_ASSIGNMENT:_
Show each line from the records below in which the word "ndre" occurs.

_DATA UNDER STUDY:_
····················
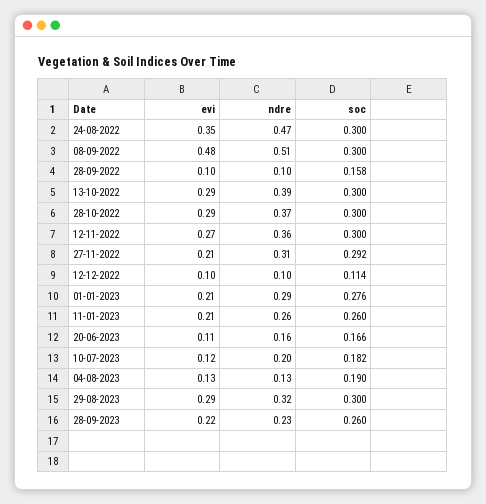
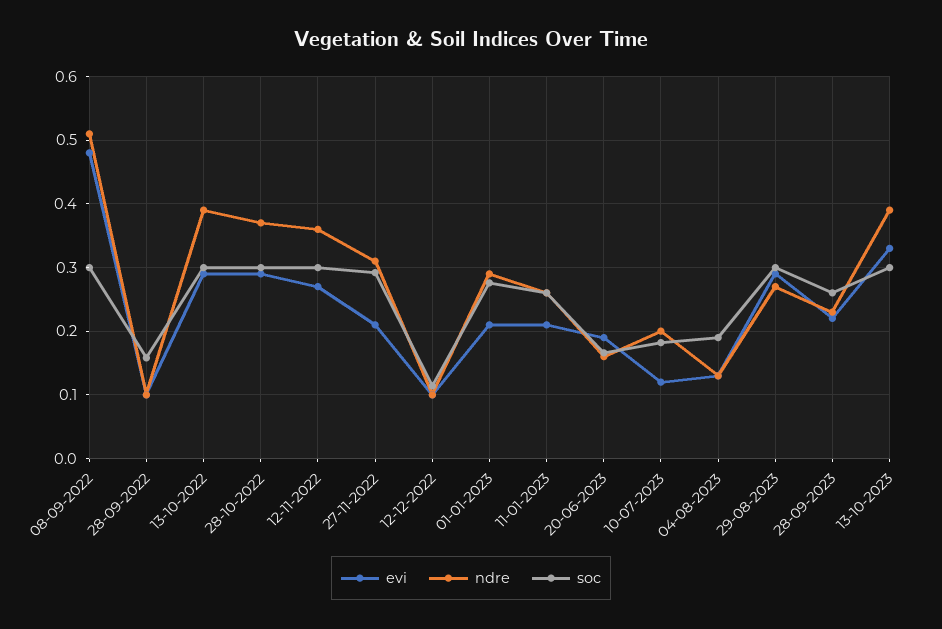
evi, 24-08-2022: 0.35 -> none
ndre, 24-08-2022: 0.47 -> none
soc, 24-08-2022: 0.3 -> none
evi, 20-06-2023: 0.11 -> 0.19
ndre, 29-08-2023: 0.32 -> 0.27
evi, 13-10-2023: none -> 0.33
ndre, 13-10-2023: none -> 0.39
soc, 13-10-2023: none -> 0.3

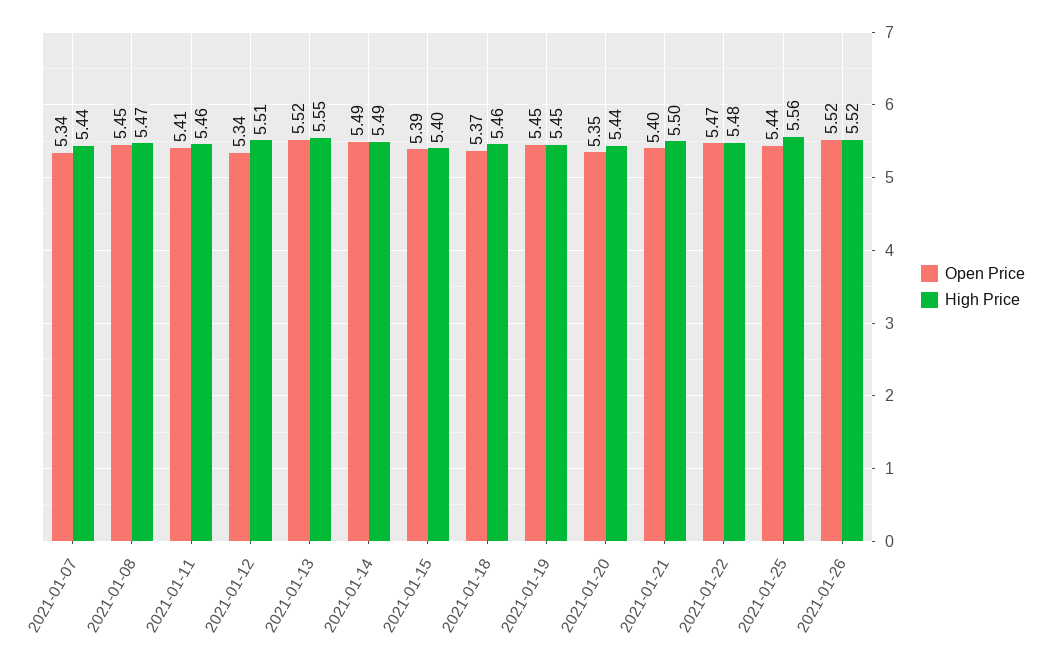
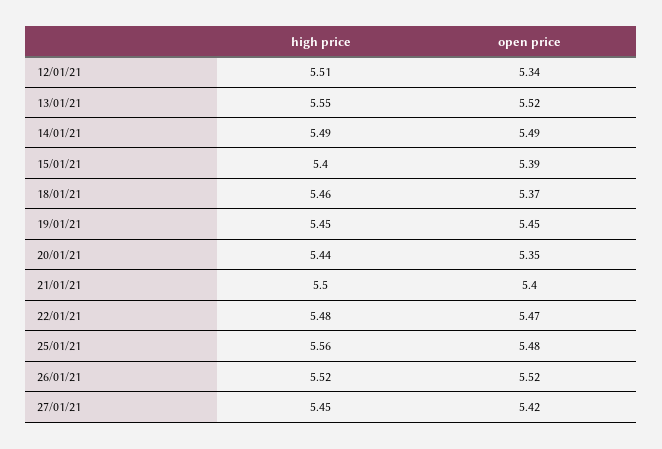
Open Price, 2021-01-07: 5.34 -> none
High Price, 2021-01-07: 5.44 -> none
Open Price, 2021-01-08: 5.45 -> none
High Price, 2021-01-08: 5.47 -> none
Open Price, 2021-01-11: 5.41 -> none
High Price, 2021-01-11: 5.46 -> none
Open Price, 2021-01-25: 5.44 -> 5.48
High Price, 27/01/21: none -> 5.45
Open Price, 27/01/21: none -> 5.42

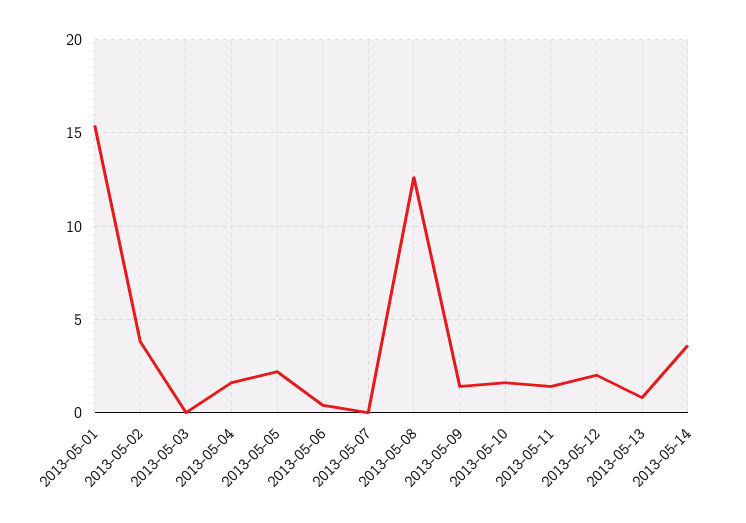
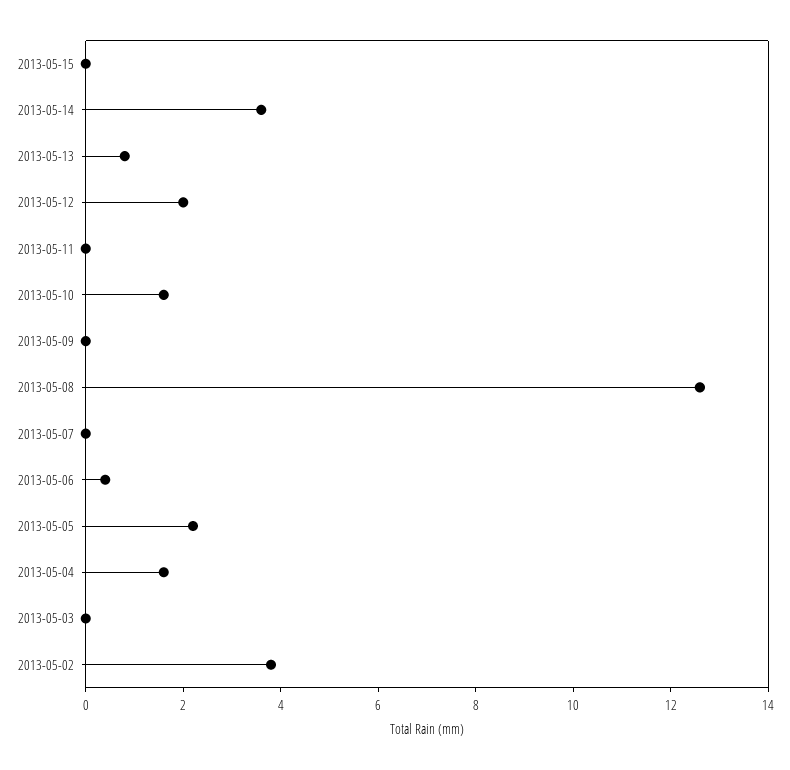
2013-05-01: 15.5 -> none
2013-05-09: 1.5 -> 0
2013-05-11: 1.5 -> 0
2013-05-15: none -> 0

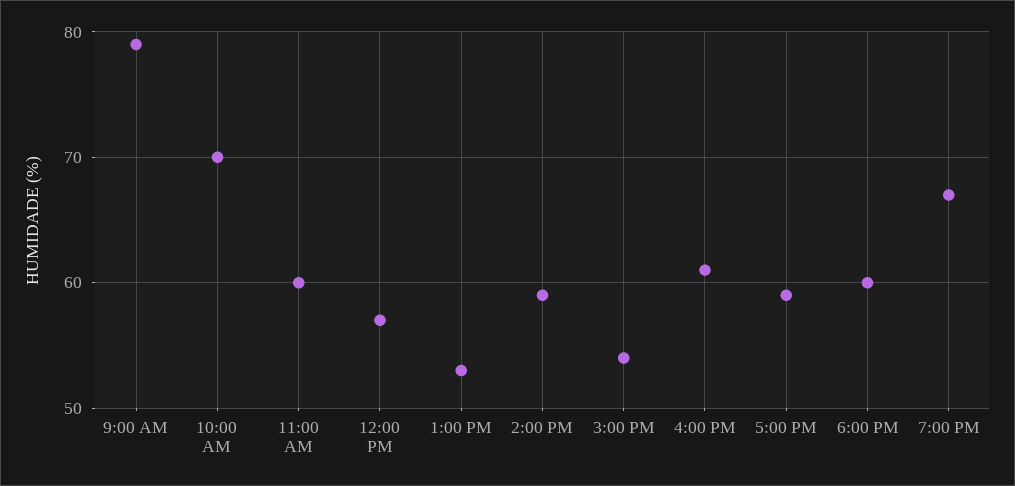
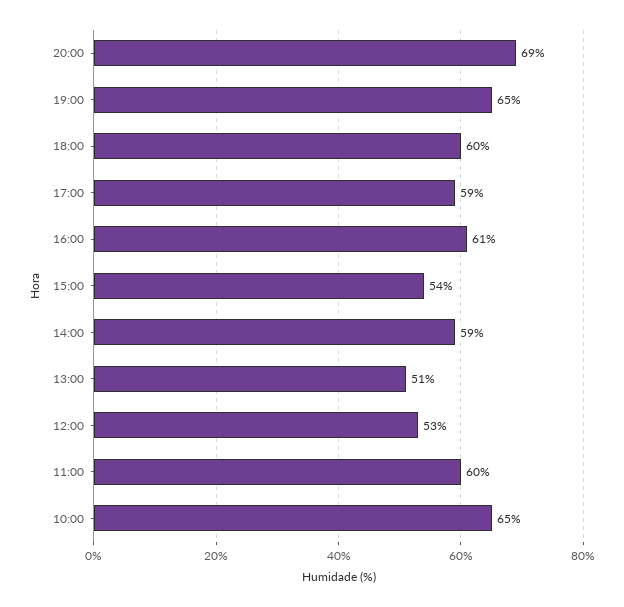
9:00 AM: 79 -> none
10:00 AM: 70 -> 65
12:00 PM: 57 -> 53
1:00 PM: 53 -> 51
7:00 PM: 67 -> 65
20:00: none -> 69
····················
_ANSWER TO THE EXERCISE:_
ndre, 24-08-2022: 0.47 -> none
ndre, 29-08-2023: 0.32 -> 0.27
ndre, 13-10-2023: none -> 0.39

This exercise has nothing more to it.